Directions for this task:
Repeat, word for word and with nothing added, each line from the one containing "letter-spacing: 0.5px;" to the final line of the data, keeping both ends. Pictures are not part of the copy.

Data for the task:
--- START ---

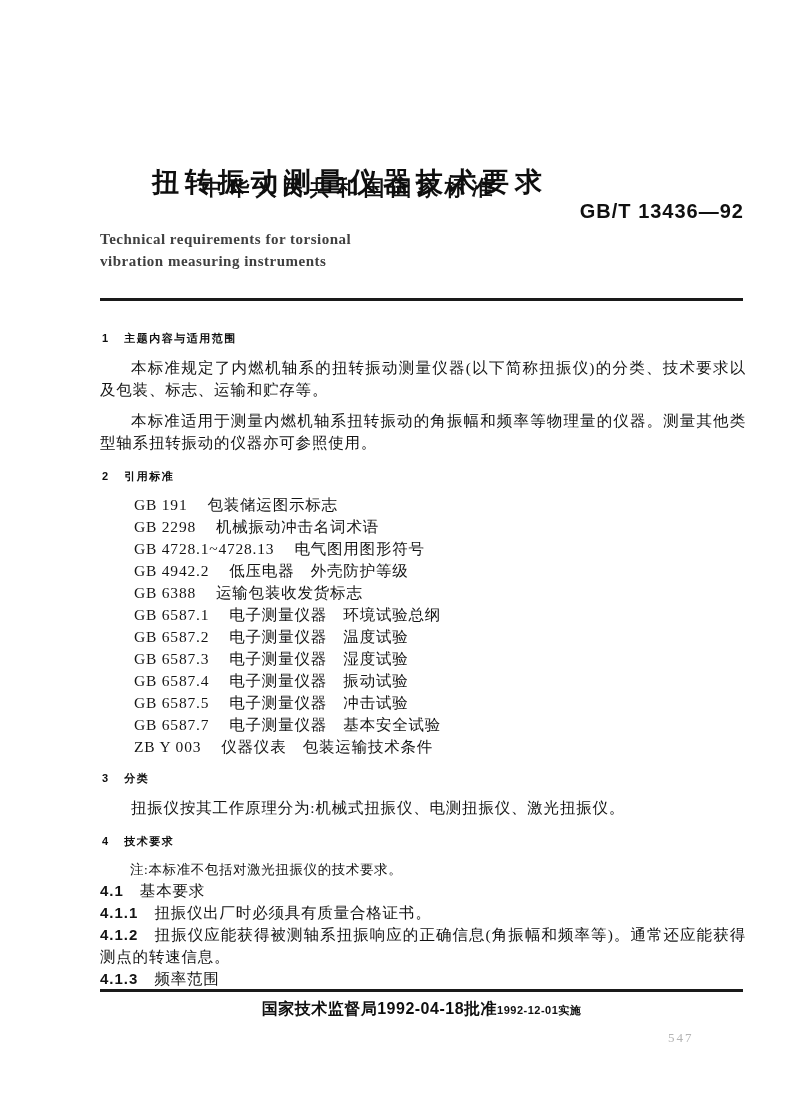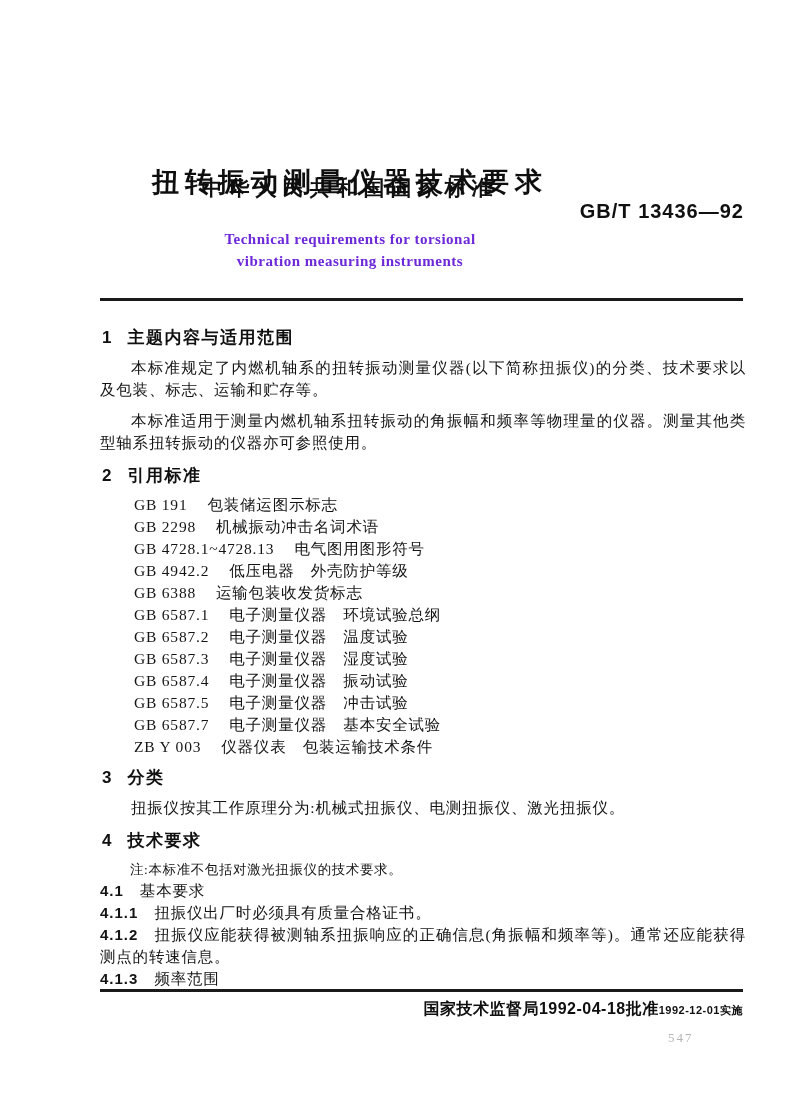--- a/index.html
+++ b/index.html
@@ -48,12 +48,11 @@
   .en-title {
     position: absolute;
     left: 100px; width: 500px;
-    text-align: center;
     font-family: "Liberation Serif", "DejaVu Serif", serif;
     font-weight: 700;
     font-size: 15px;
     letter-spacing: 0.5px;
-    color: #6d28d9;
+    color: #404040;
   }
   .en-title.line1 { top: 231px; }
   .en-title.line2 { top: 253px; }

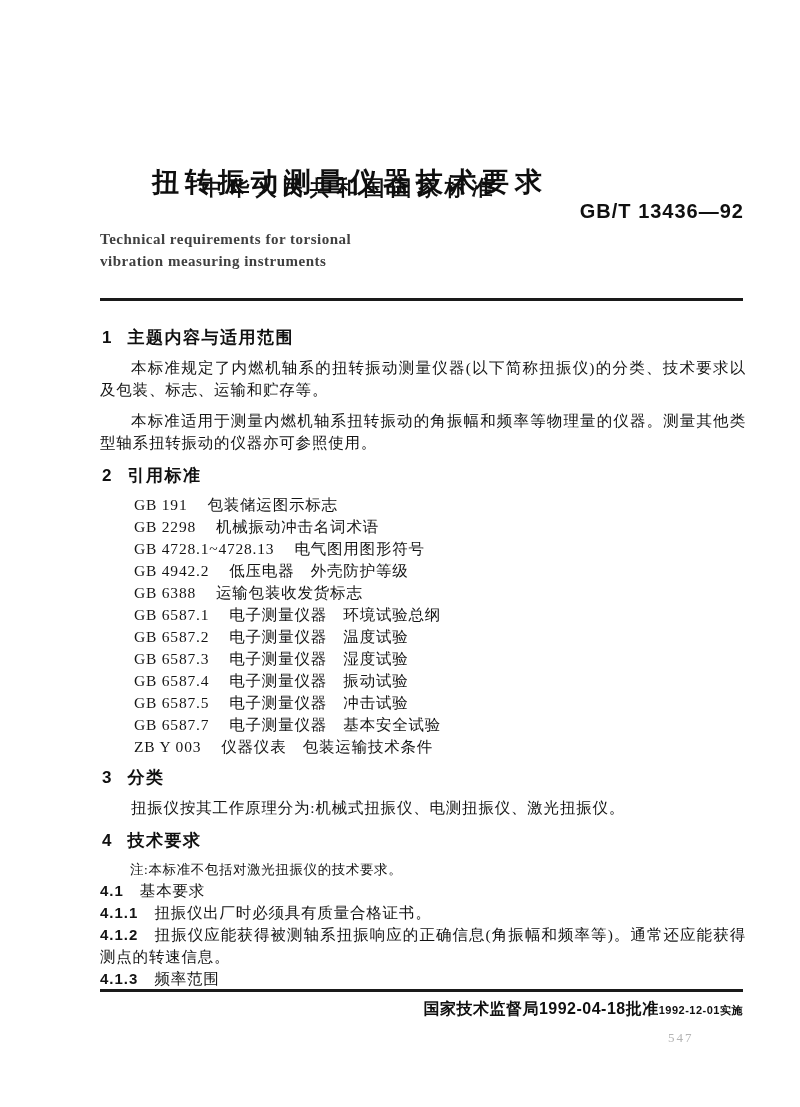--- a/index.html
+++ b/index.html
@@ -72,7 +72,7 @@
     margin: 12px 0 0 2px;
     font-family: "Liberation Sans", "DejaVu Sans", sans-serif;
     font-weight: 700;
-    font-size: 17px;
+    font-size: 11px;
     letter-spacing: 1.5px;
     color: #101010;
     line-height: 20px;

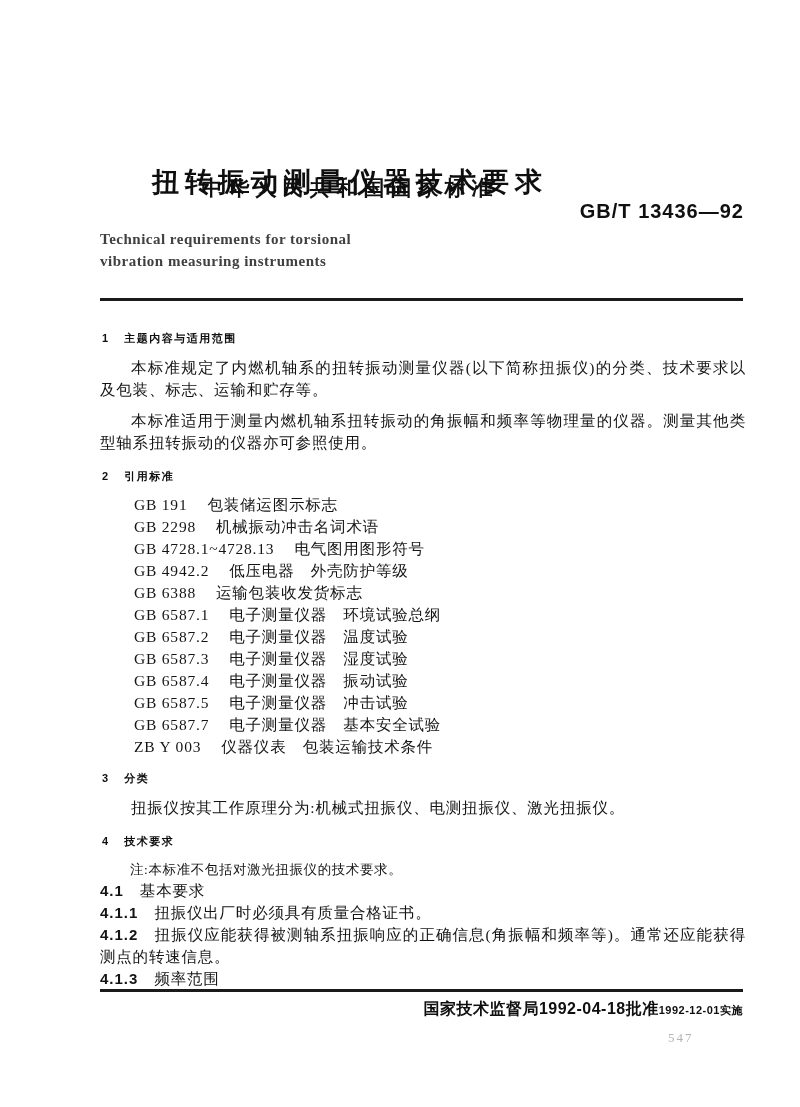--- a/index.html
+++ b/index.html
@@ -133,7 +133,7 @@
     position: absolute;
     left: 100px; top: 999px; width: 643px;
     display: flex;
-    justify-content: flex-end;
+    justify-content: center;
     align-items: baseline;
   }
   .footer-approval {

--- END ---

Solution:
     letter-spacing: 0.5px;
-    color: #6d28d9;
+    color: #404040;
   }
   .en-title.line1 { top: 231px; }
   .en-title.line2 { top: 253px; }

--- a/index.html
+++ b/index.html
@@ -72,7 +72,7 @@
     margin: 12px 0 0 2px;
     font-family: "Liberation Sans", "DejaVu Sans", sans-serif;
     font-weight: 700;
-    font-size: 17px;
+    font-size: 11px;
     letter-spacing: 1.5px;
     color: #101010;
     line-height: 20px;

--- a/index.html
+++ b/index.html
@@ -133,7 +133,7 @@
     position: absolute;
     left: 100px; top: 999px; width: 643px;
     display: flex;
-    justify-content: flex-end;
+    justify-content: center;
     align-items: baseline;
   }
   .footer-approval {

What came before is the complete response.